• **Directions for this task**: The answer must consist solely of the lines from the one with "gap:10px 12px; overflow:hidden;" through the last line of the data, copied exactly, with no pictures.

• **Data supplied**:
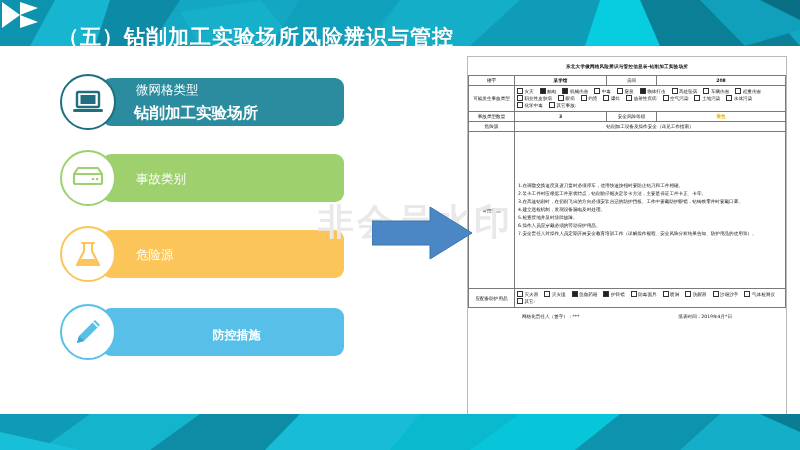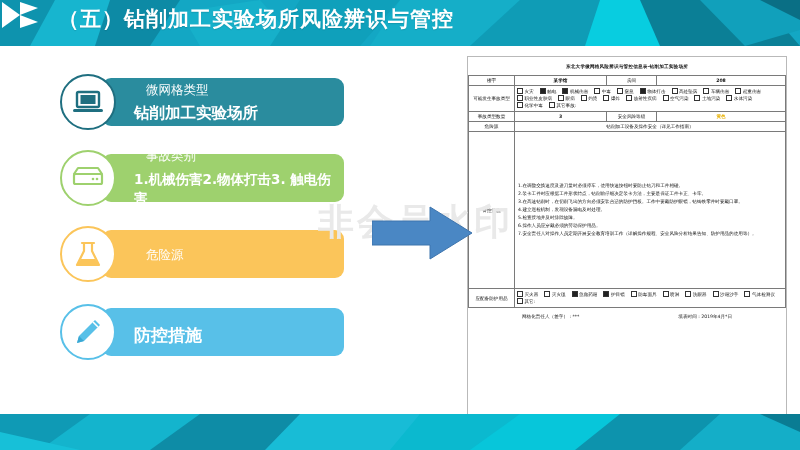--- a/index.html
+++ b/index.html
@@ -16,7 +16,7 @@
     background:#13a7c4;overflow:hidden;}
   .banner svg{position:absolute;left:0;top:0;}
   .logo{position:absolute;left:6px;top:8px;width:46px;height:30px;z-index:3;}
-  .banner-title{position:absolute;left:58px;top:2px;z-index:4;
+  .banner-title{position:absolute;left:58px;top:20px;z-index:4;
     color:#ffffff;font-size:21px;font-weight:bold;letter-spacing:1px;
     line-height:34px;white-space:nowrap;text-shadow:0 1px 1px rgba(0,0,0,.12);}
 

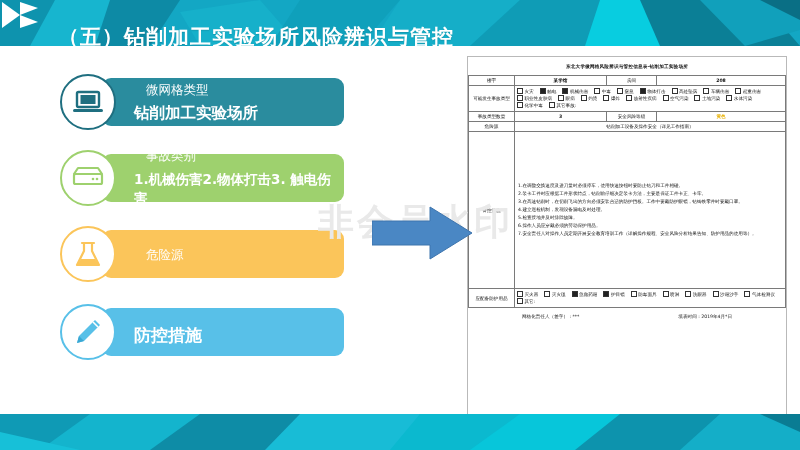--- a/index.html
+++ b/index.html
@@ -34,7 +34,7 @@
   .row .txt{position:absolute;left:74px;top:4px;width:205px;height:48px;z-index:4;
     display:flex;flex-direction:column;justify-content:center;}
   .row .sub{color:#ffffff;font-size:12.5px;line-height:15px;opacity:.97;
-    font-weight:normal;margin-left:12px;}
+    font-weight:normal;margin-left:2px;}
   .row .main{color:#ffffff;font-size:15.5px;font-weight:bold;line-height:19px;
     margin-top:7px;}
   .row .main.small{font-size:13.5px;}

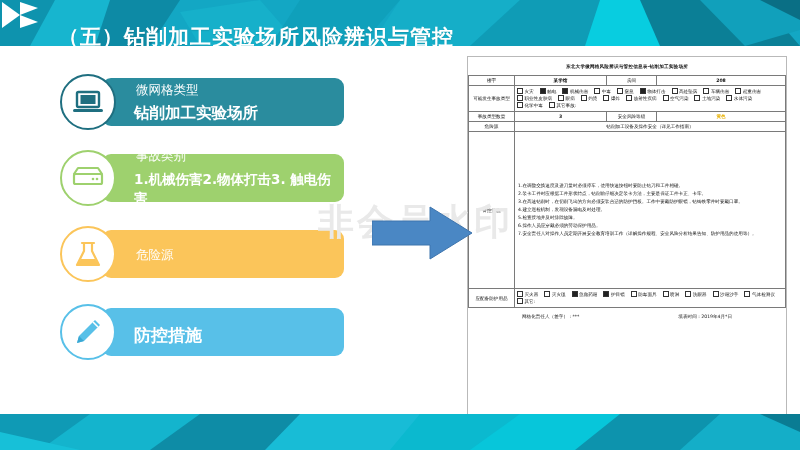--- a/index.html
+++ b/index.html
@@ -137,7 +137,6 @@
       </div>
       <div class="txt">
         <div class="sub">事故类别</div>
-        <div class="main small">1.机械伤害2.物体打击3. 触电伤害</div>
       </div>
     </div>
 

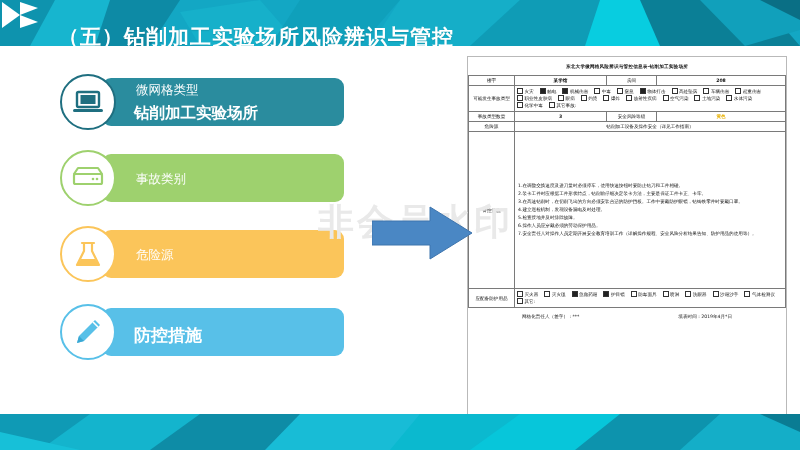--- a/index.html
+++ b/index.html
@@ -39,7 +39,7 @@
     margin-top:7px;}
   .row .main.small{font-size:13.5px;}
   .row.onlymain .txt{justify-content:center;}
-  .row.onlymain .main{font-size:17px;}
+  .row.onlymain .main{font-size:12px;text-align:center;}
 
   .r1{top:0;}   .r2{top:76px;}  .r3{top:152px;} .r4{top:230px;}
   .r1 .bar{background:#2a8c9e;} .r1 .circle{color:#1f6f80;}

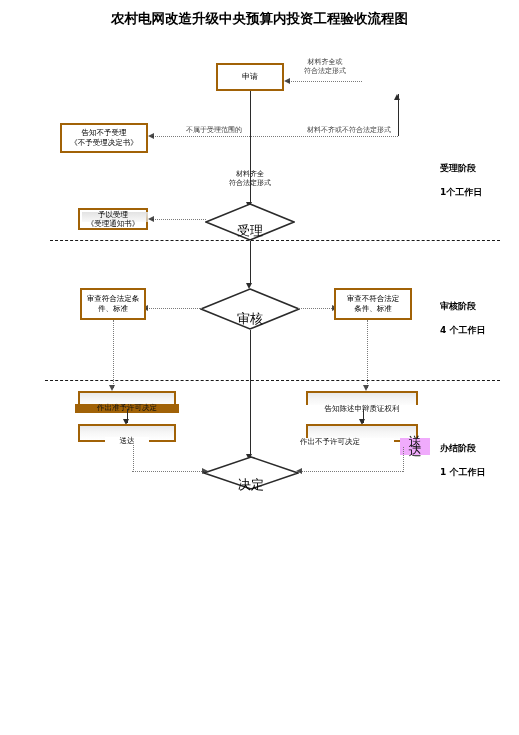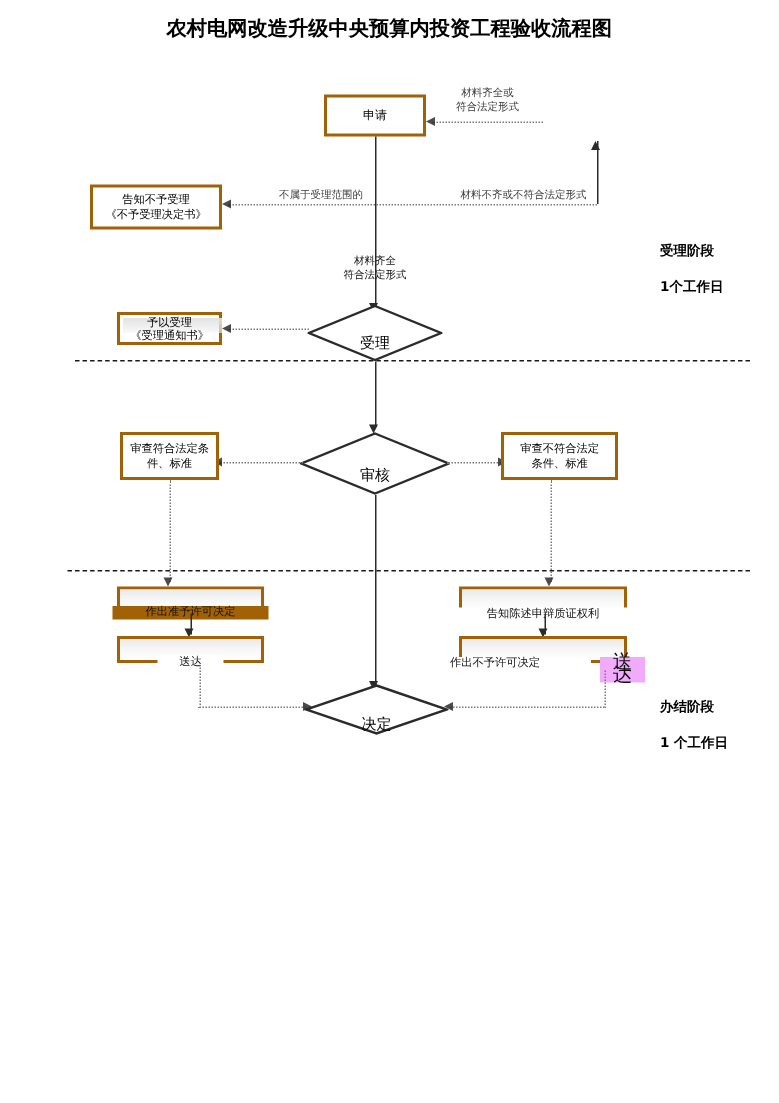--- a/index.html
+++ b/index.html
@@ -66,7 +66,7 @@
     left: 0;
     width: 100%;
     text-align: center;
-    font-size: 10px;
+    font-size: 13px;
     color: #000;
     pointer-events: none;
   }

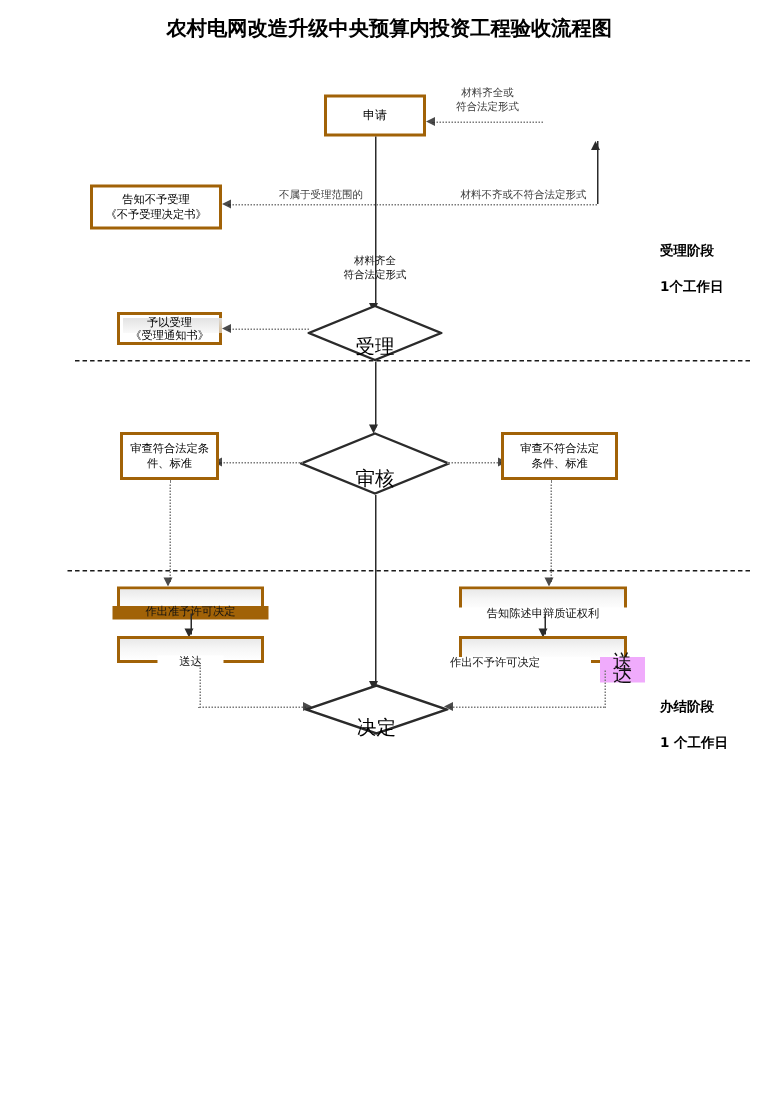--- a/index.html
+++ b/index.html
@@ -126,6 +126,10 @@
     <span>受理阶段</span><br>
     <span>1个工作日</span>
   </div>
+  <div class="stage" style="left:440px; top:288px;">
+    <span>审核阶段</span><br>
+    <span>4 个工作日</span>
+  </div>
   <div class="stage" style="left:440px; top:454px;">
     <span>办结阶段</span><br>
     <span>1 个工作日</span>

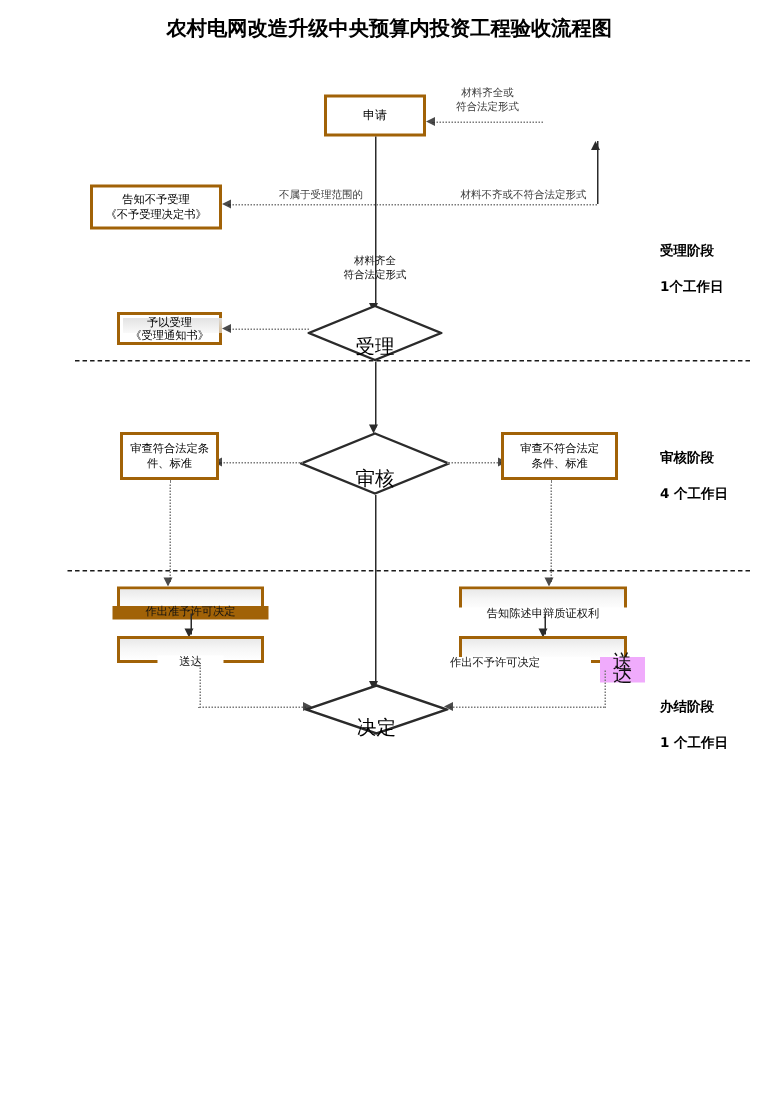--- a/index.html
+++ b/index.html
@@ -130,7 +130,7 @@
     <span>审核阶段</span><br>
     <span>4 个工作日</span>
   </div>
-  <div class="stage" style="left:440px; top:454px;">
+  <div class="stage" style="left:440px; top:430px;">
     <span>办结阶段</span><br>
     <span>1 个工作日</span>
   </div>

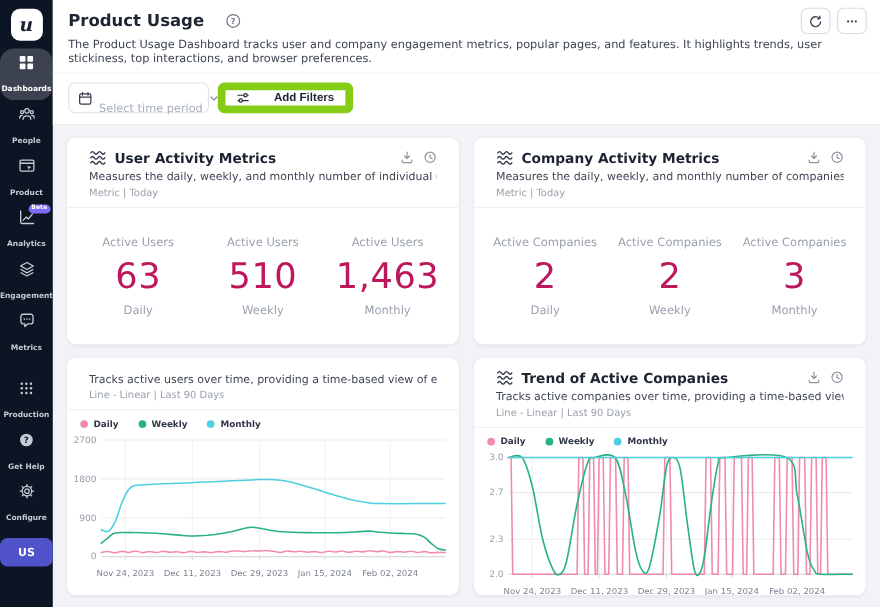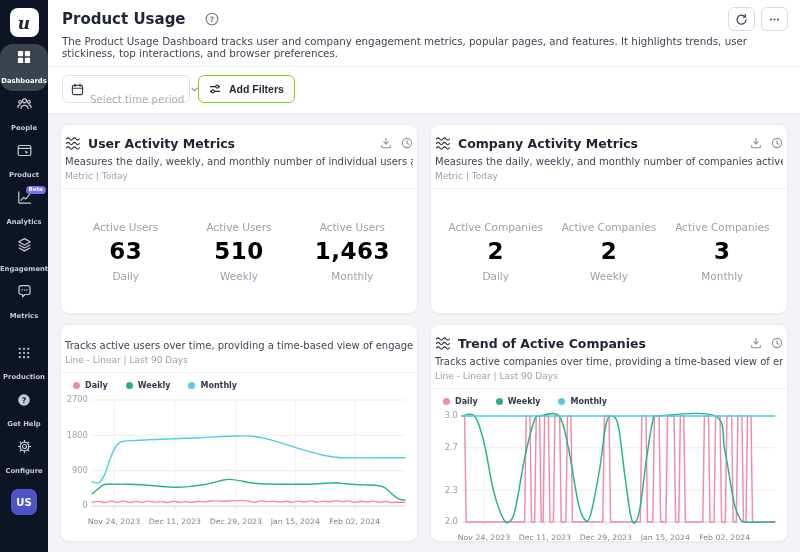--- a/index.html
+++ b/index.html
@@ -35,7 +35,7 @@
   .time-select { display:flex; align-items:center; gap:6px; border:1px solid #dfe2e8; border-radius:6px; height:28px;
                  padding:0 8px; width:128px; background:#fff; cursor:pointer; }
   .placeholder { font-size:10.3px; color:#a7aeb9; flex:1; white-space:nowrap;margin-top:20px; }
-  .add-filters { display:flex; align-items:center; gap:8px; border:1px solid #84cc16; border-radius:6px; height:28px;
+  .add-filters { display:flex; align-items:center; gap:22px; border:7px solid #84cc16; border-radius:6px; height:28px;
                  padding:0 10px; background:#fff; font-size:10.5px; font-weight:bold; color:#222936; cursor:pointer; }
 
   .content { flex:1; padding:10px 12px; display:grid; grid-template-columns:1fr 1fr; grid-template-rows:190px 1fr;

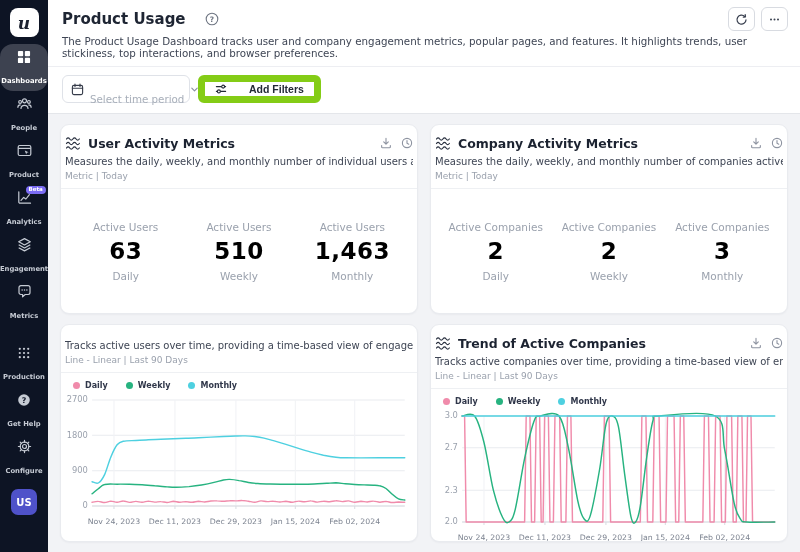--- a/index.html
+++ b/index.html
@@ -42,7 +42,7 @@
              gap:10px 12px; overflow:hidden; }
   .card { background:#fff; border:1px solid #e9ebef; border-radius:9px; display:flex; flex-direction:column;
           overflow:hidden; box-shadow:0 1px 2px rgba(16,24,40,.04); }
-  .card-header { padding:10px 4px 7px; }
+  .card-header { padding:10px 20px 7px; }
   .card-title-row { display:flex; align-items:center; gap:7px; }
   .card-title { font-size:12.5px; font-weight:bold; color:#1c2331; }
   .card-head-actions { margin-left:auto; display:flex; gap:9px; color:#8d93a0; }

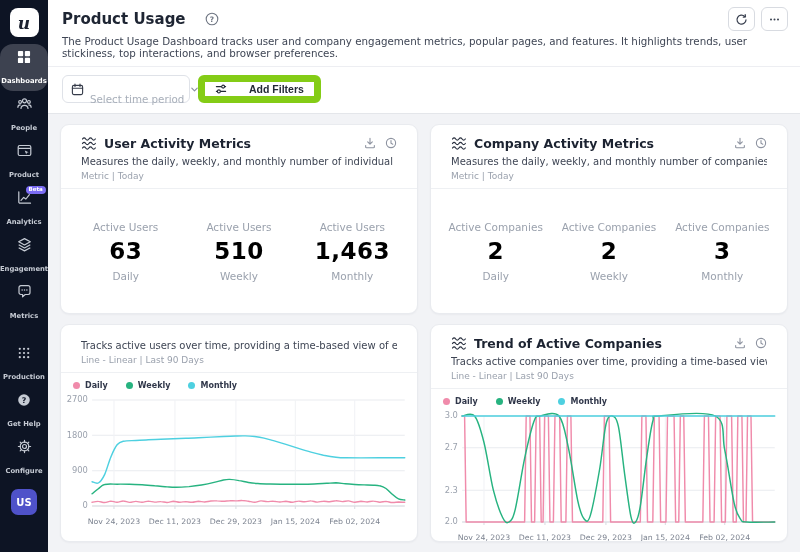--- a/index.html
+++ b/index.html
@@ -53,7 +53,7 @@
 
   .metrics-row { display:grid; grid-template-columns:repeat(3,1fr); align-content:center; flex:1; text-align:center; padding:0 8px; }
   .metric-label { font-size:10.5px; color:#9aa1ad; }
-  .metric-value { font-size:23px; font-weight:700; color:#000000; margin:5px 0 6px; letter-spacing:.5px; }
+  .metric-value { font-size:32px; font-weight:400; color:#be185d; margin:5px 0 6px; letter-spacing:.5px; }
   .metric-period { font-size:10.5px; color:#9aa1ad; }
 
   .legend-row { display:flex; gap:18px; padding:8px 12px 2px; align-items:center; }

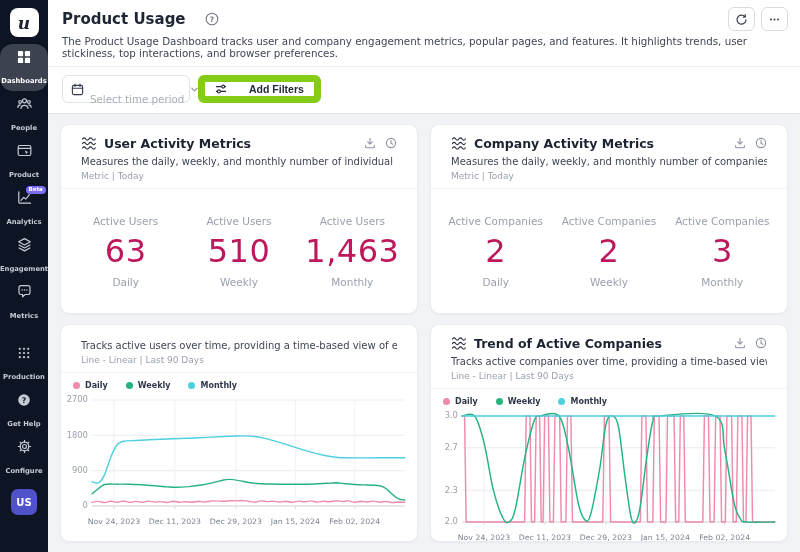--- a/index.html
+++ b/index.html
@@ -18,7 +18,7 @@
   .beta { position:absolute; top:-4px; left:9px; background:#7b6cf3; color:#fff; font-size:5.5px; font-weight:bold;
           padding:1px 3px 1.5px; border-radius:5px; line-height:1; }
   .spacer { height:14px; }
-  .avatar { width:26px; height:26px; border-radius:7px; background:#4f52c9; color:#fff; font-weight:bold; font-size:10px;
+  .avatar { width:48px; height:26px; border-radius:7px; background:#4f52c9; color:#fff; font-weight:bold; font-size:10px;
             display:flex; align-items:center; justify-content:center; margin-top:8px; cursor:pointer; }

• **Solved exercise**:
              gap:10px 12px; overflow:hidden; }
   .card { background:#fff; border:1px solid #e9ebef; border-radius:9px; display:flex; flex-direction:column;
           overflow:hidden; box-shadow:0 1px 2px rgba(16,24,40,.04); }
-  .card-header { padding:10px 4px 7px; }
+  .card-header { padding:10px 20px 7px; }
   .card-title-row { display:flex; align-items:center; gap:7px; }
   .card-title { font-size:12.5px; font-weight:bold; color:#1c2331; }
   .card-head-actions { margin-left:auto; display:flex; gap:9px; color:#8d93a0; }

--- a/index.html
+++ b/index.html
@@ -53,7 +53,7 @@
 
   .metrics-row { display:grid; grid-template-columns:repeat(3,1fr); align-content:center; flex:1; text-align:center; padding:0 8px; }
   .metric-label { font-size:10.5px; color:#9aa1ad; }
-  .metric-value { font-size:23px; font-weight:700; color:#000000; margin:5px 0 6px; letter-spacing:.5px; }
+  .metric-value { font-size:32px; font-weight:400; color:#be185d; margin:5px 0 6px; letter-spacing:.5px; }
   .metric-period { font-size:10.5px; color:#9aa1ad; }
 
   .legend-row { display:flex; gap:18px; padding:8px 12px 2px; align-items:center; }

--- a/index.html
+++ b/index.html
@@ -18,7 +18,7 @@
   .beta { position:absolute; top:-4px; left:9px; background:#7b6cf3; color:#fff; font-size:5.5px; font-weight:bold;
           padding:1px 3px 1.5px; border-radius:5px; line-height:1; }
   .spacer { height:14px; }
-  .avatar { width:26px; height:26px; border-radius:7px; background:#4f52c9; color:#fff; font-weight:bold; font-size:10px;
+  .avatar { width:48px; height:26px; border-radius:7px; background:#4f52c9; color:#fff; font-weight:bold; font-size:10px;
             display:flex; align-items:center; justify-content:center; margin-top:8px; cursor:pointer; }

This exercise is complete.